Царский угодник. Распутин — страница 87 из 127

   — Степан Петров, — униженно попросил Распутин, — помоги мне — и ты не пожалеешь... А, родимый?

Белецкий молча дышал в трубку: наступил тот момент, когда надо было выбирать: или — или... То, что было раньше, — это была лишь предварительная прикидка, когда можно было колебаться, менять позицию, после же того, как он сделает выбор, колебаться будет уже поздно. Это смертельно опасно. В общем, либо грудь в крестах, либо голова в кустах. С одной стороны, он мог угодить в ловушку и «почить в бозе», а с другой... с другой, ему давно пора быть министром внутренних дел — ему, профессионалу, а не задастому толстяку Алёшке Хвостову, выросшему на орловско-нижегородских харчах, среди свиней и кур, максимум на что способного — быть губернатором. Но губернатором он уже был... Значит... Белецкий не удержался, вздохнул. Значит, или грудь в крестах, или голова в кустах, значит, пора Алёшке на свалку, в мусорную яму, в отбросы. Белецкий попросил Распутина:

   — Расскажите, Григорий Ефимович, что вам известно!

Распутин рассказал. Белецкий спросил:

   — А Гейну откуда стало это известно?

   — Мне показалось, что Гейн этот самый спит с бабой Ржевского. Ржевский под пьяную лавочку ей в постельке проговорился, она и отнесла своему дружку-пьянице, а тот через Симановича — ко мне.

Сидел Белецкий у себя за столом спокойный, с бесстрастным, чуть сонным лицом, но в висках и в затылке у него сделалось так горячо, что кровь тугими ударами застучала в уши, из-под волос выскользнули несколько капелек пота и покатились по щекам за воротник. Белецкий не шелохнулся — он этого не заметил.

Выходит, Ржевский не послушался его... А если и послушался, то... вот как странно, в общем — через постель. А что? И это ход. И сам вроде бы тайну не выдал, и до Распутина новость донёс. Белецкий беззвучно рассмеялся: всё, что связано с Распутиным, обязательно пахнет постелью, цыганами и немытым телом. Тьфу!

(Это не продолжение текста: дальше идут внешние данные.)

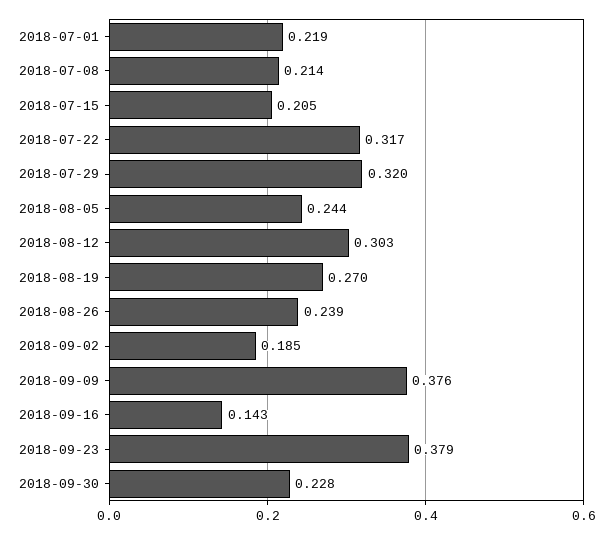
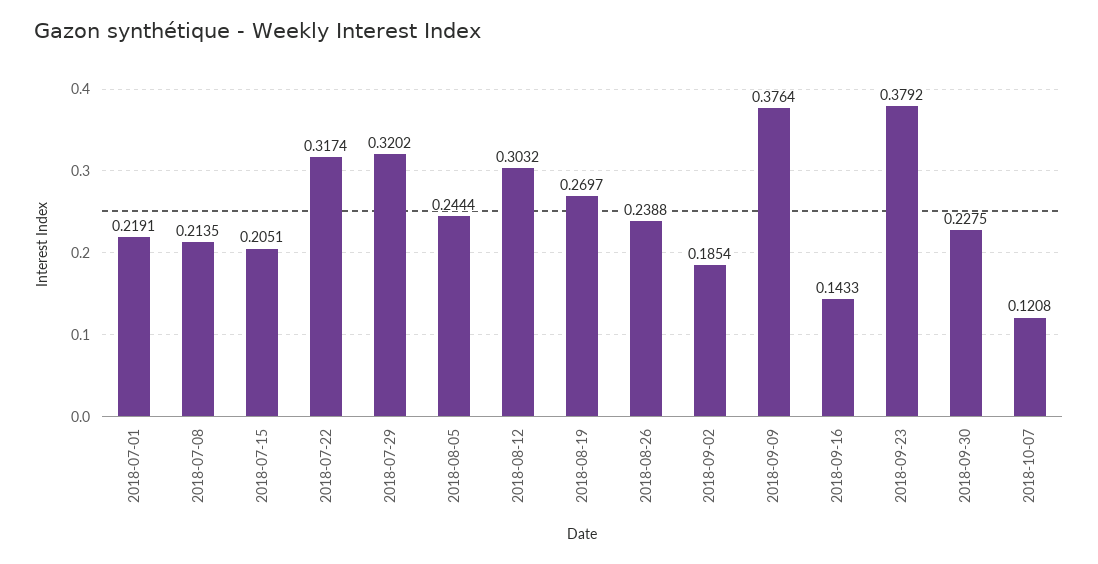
2018-10-07: none -> 0.1208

«Нет, Борька Ржевский не выдал меня, не рассказал Хвостову, как я его прижал. Да ему что, собственная шкура не дорога? Он просто побоится это сделать. Ни сейчас не выдаст, ни потом» — к такому выводу пришёл Белецкий, облегчённо вздохнул.

   — А не похоже ли это на какие-нибудь тёмные еврейские дела? — спросил он у Распутина.

   — Нет, — твёрдо ответил тот, — евреи против меня не пойдут.

   — Хорошо, — сказал Белецкий. — Из дома пока никуда не удаляйтесь, я через час вам позвоню.

   — Хоть и непривычно мне это, но придётся. — Распутин недовольно закряхтел.

Белецкий приказал адъютанту — молодому жандармскому ротмистру с утончёнными чертами лица — никого к нему не впускать, сел за стол, положил перед собой лист бумаги, взял ручку с тонким стальным пером и стал соображать, что же произошло после его разговора с Ржевским, — ему важно было высчитать всё по дням и сделать прогноз на будущее: как будут развиваться события. Раскидав на бумаге «пасьянс», он отдельно выписал фамилии, в три столбца: один столбик — его сторонники, его, но не Распутина, эти люди могли относиться к «старцу» по-разному, и хорошо и плохо, другой столбик — его враги, его, но не Распутина, третий столбик — нейтральные люди. Потом составил ещё два столбца — чисто распутинские: друзья «старца» и враги его.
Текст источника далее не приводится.